Metido en ese clima de excepción, irrepetible, el Homero que recrea Lorenzo Quinteros --con algún toque de humor-- estalla cuando lo atenaza el dolor, pero también se rehace y dice dar pelea todavía. "¡Aquí estoy...! Con un pie en el hoyo. Vengo a avisarles que voy a luchar. ¡Sólo tengo un ala quebrada!", exclama, imaginándose sentado a una mesa del Tortoni.

En otras secuencias, su estampa es la de un personaje épico. El hombre evoca pasajes de su vida de artista de múltiples facetas, y es ahí donde el tono elegíaco que Quinteros le imprime a su Manzi suena a impostado, sobre todo si se lo compara con el lenguaje "cotidianizado" de la rusita. Un contrapunto que sin embargo no llega a romper la tersura impuesta por Manuel Iedvabni desde la dirección.

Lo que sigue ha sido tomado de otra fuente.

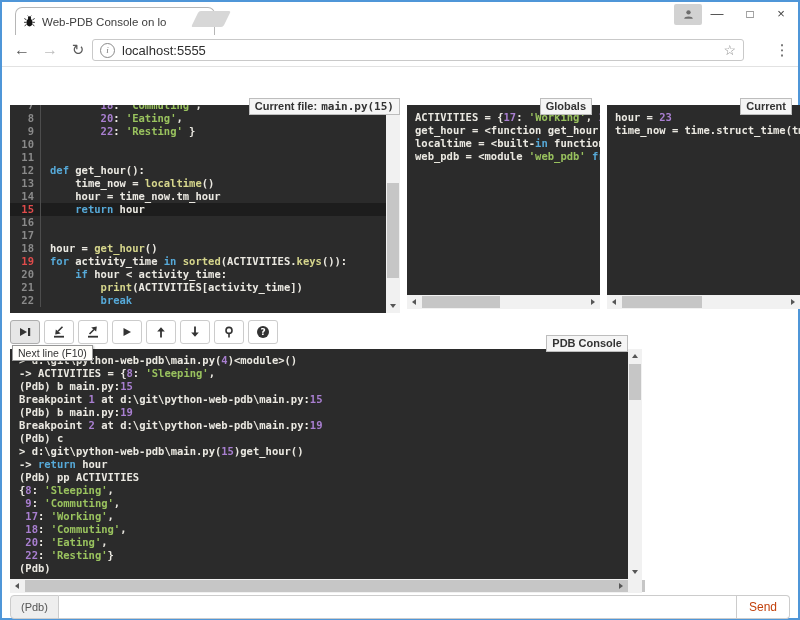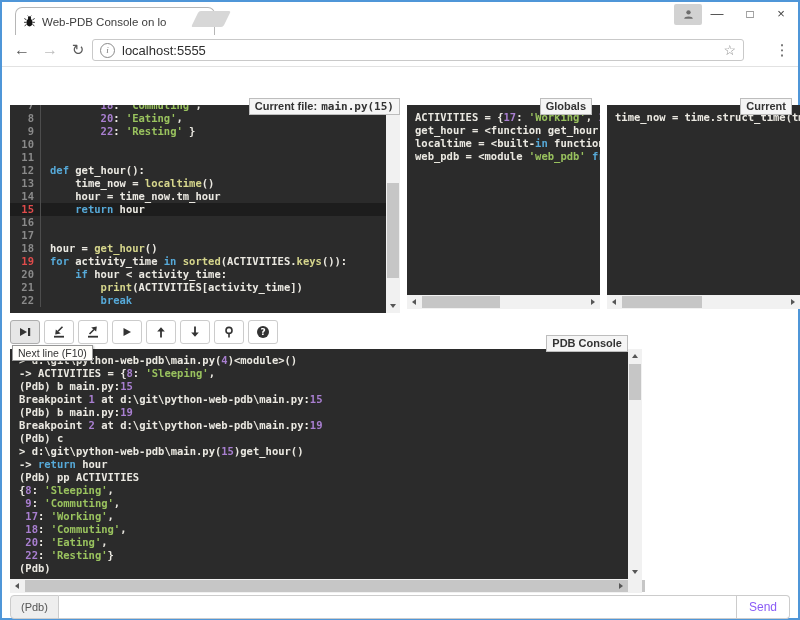"hour = 23" div { html: none -> <div><span>hour = </span><span>23</span></div> }
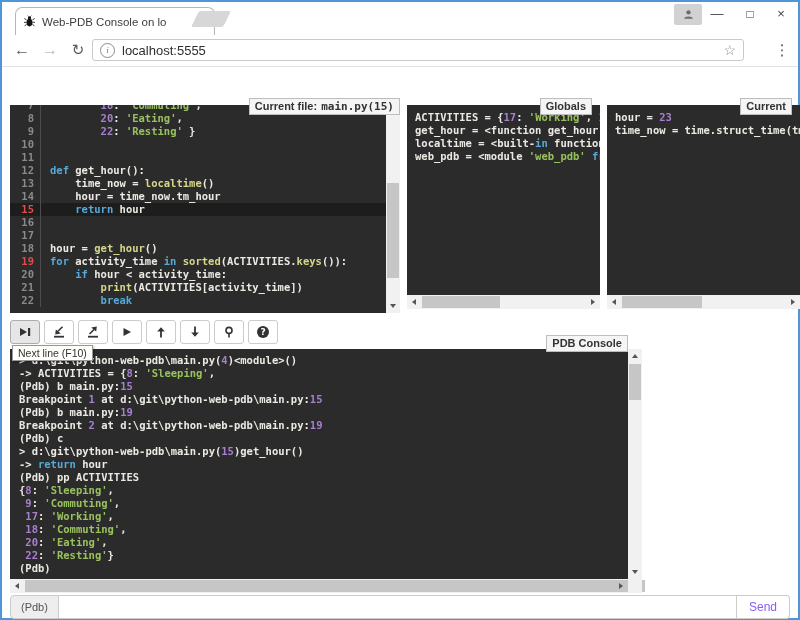"Send" .send-btn { color: #8b5cf6 -> #c2410c }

Otro tanto ocurre cuando se produce un desdoblamiento de la acción y Homero --de cara a la platea-- cuenta que nació en la santiagueña Añatuya, que su nombre real es otro (Homero Nicolás Manzione Prestera) y vivió en el barrio de Pompeya. Cuando revisa sus convicciones y hace partícipe al espectador de sus ambiciones y proyectos (algunos truncos) y de sus conceptos sobre algunas figuras prominentes de la época, como Jorge Luis Borges y Eva Perón. Un recurso válido para una obra que pretende ser un gesto de despedida al poeta y una reconciliación con la muerte a través de una amorosa asistencia.

Pero es evidente que Homero apunta a más, y es en tanto episodio de una última reflexión, documento de otras muertes de gente batalladora y retrato de infinitas frustraciones. La servicial y soñadora muchacha de Villa Crespo podría ser en este punto un símbolo. Es ella la que con un dejo melodramático da cuenta de su marginación al pedirle al Homero imaginado por Carey: "¡Estoy sola en el mundo, sin un sitio donde dejar mis huesos! ¡Apenas mi trabajo! Permítame que me quede...".